A birthday toast for a master

Dandelion wine. The words were summer on the tongue. The wine was summer caught and stoppered.

Dandelion Wine, Ray Bradbury


I’m not certain when I first read Dandelion Wine, though it was probably about a decade or so ago, during the years when I had a fantastic used-book store to browse through and worked my way through a lot of Ray Bradbury’s books. Ever since, I’ve wondered idly what dandelion wine really tasted like, and while I was able to find dandelion jelly, of all things, I never ran across dandelion wine.

At last, this summer at a craft fair, we happened to stop by the booth of Kirkwood Winery, and there it was (along with elderberry, strawberry, pear — basically every fruit you could think of to make wine from, and a few vegetables thrown in too).

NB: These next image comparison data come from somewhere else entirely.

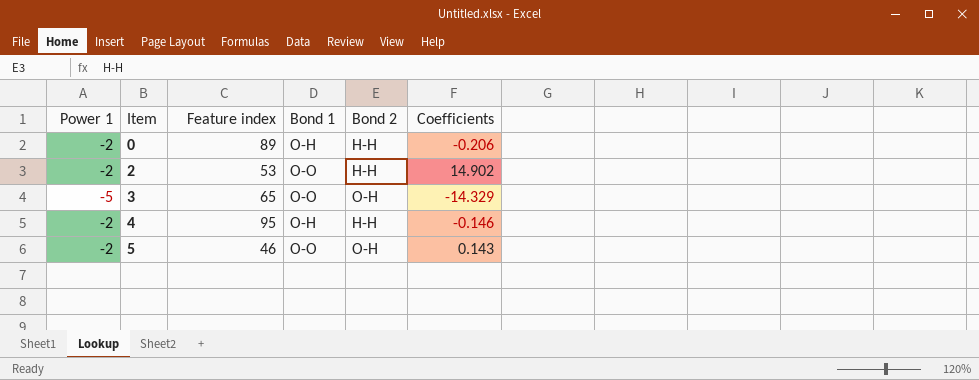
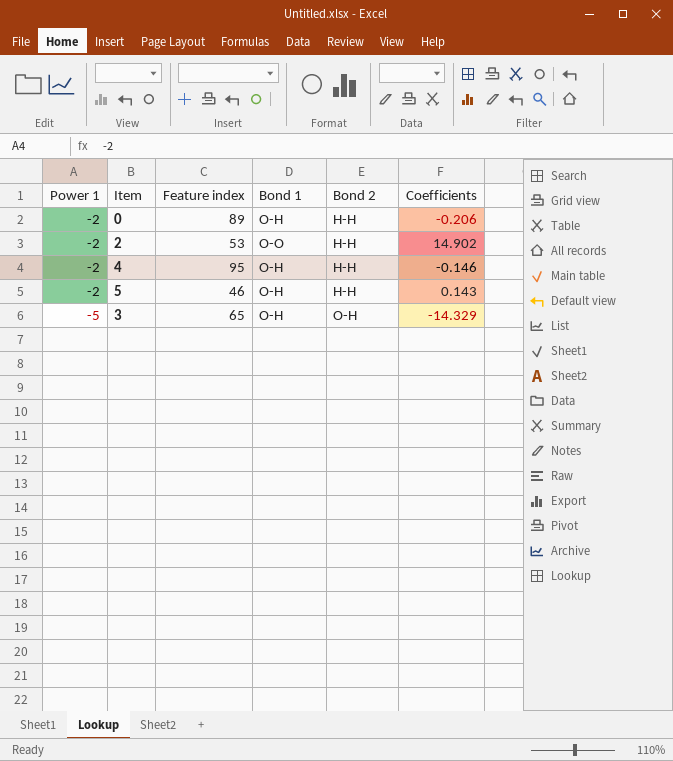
row order: Item ascending -> Power 1 descending
5 | Bond 1: O-O -> O-H
5 | Bond 2: O-H -> H-H
3 | Bond 1: O-O -> O-H

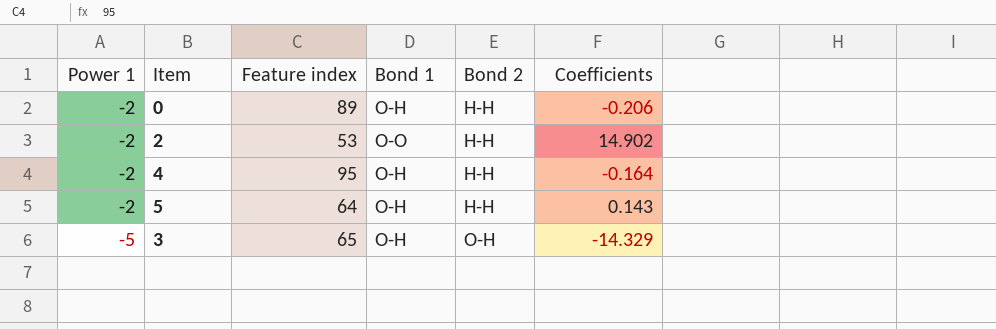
4 | Coefficients: -0.146 -> -0.164
5 | Feature index: 46 -> 64

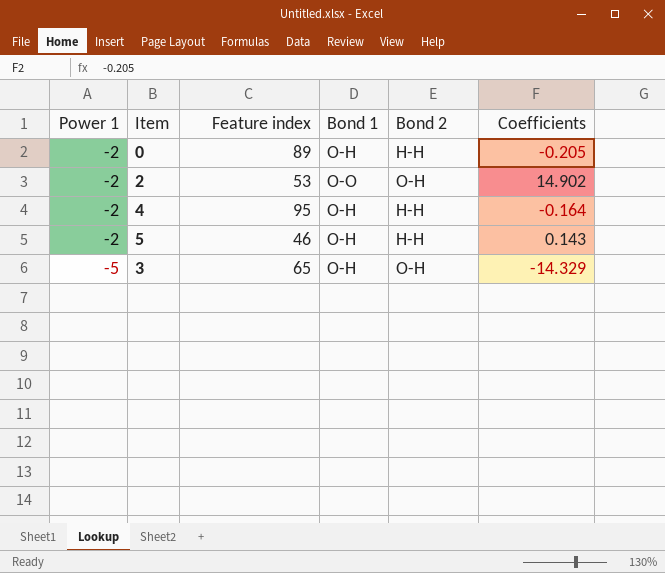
0 | Coefficients: -0.206 -> -0.205
2 | Bond 2: H-H -> O-H
5 | Feature index: 64 -> 46

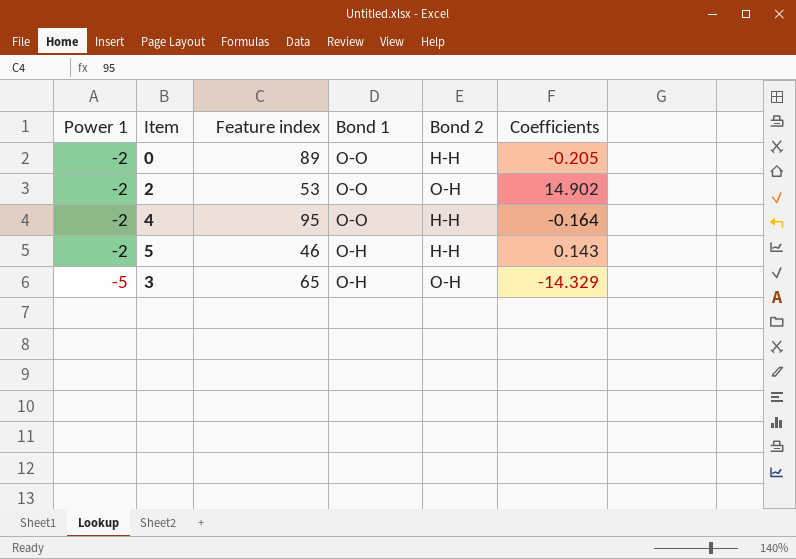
0 | Bond 1: O-H -> O-O
4 | Bond 1: O-H -> O-O

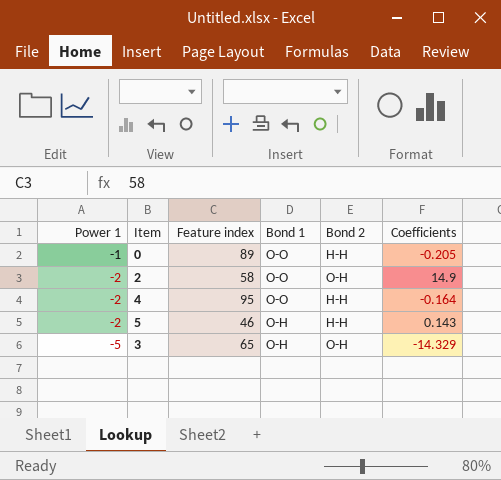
0 | Power 1: -2 -> -1
2 | Feature index: 53 -> 58
2 | Coefficients: 14.902 -> 14.9

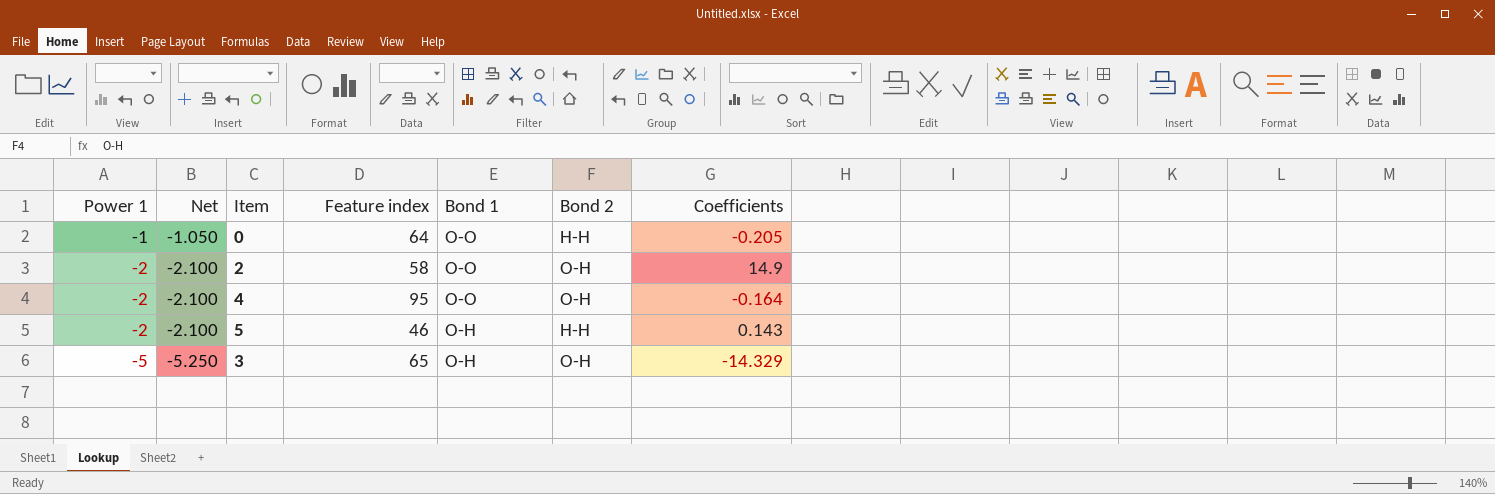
column Net | formula: none -> [Power 1] * 1.05
0 | Feature index: 89 -> 64
4 | Bond 2: H-H -> O-H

So tonight, in honor of what would have been Ray Bradbury’s 93rd birthday, we open the bottle of dandelion wine, and I drink to summers in a time I never knew, and all the worlds that never were, and the man who brought them all to us.

Hold summer in your hand, pour summer in a glass, a tiny glass of course, the smallest tingling sip for children; change the season in your veins by raising glass to lip and tilting summer in.

I notice the Kirkwood Winery description says “ask your grandparents how this one tastes!” Some might be able to, and if so, you’re lucky. If not?

Ask Ray Bradbury. Because just as you can bottle a bit of summer to keep against the snows, you can keep a whole time, a whole world, a whole universe in a single story, safely preserved in words, all still sweet and tingling and true.

Bradbury often told the story of an encounter he had at age 12 with a magician called Mr. Electrico — who, during the course of his act, touched Bradbury on the head with an electrified sword and told him, “Live forever!” Whoever that Mr. Electrico was, he knew his stuff; it was both a command and a prediction.

Happy birthday, Mr. Bradbury. May you truly live forever.